As this is Billboard, it's fitting to note that music's power can be stronger than we often realize. "What resonates for me … is the way music can offer comfort to people in times of joy or sorrow," Neil Diamond said on Thursday before visiting Boston's Fenway Park during yesterday's Red Sox game to lead the crowd of 35,000 in a jubilant sing-along of "Sweet Caroline" (which is played at each game). "With a tragedy like this, there are no words. But, if people can find healing in music, (that's) the reason I've been doing this for the last 50 years.
"It goes beyond what I ever imagined."
The impromptu (and oh-so-loud) crowd's singing of "The Star Spangled Banner" at Wednesday night's Boston Bruins game also reinforced how music can do its part to bring people together in times when it's most needed. ("This is how every event should start.
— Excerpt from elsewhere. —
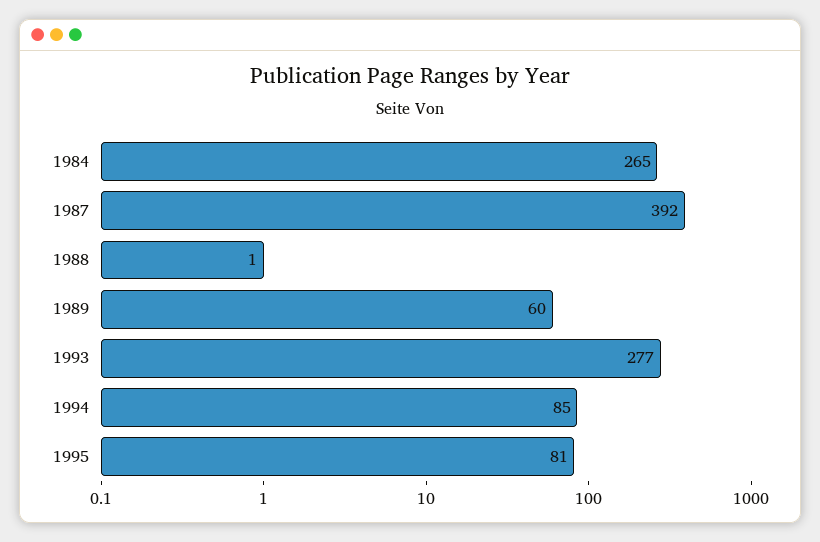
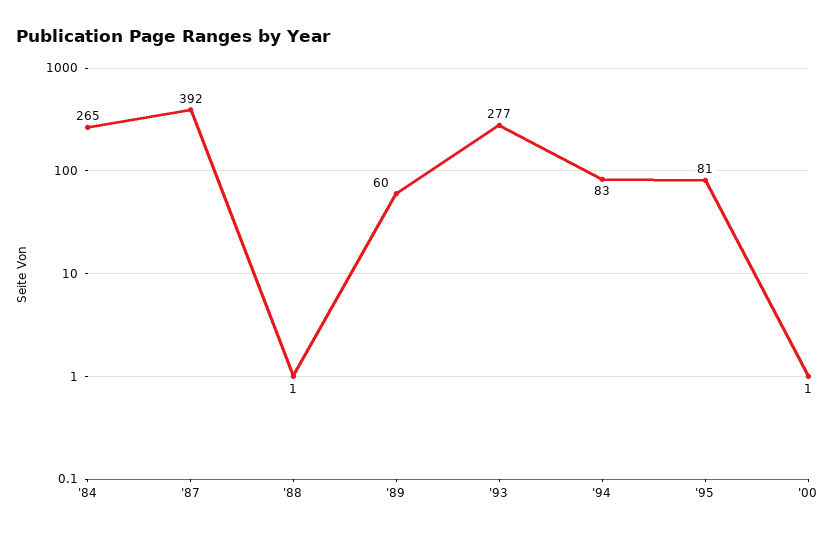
1994: 85 -> 83
'00: none -> 1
Forever!," one YouTube commenter suggests.)
Sadly, music can only go so far.
Amid the pride that Bostonians, New Englanders, and, in such heart-warming fashion, countless others worldwide, are feeling and/or expressing, may we keep the more than 170 injured and facing difficult recoveries in our thoughts.
And, none more so than those we lost, as well as their families: Krystle Campbell, Lingzi Lu, MIT officer Sean Collier and eight-year-old Martin Richard.
Whether from Boston, or, as so many have proven to be since Monday, a neighbor a bit further away around the globe, may we always remember them.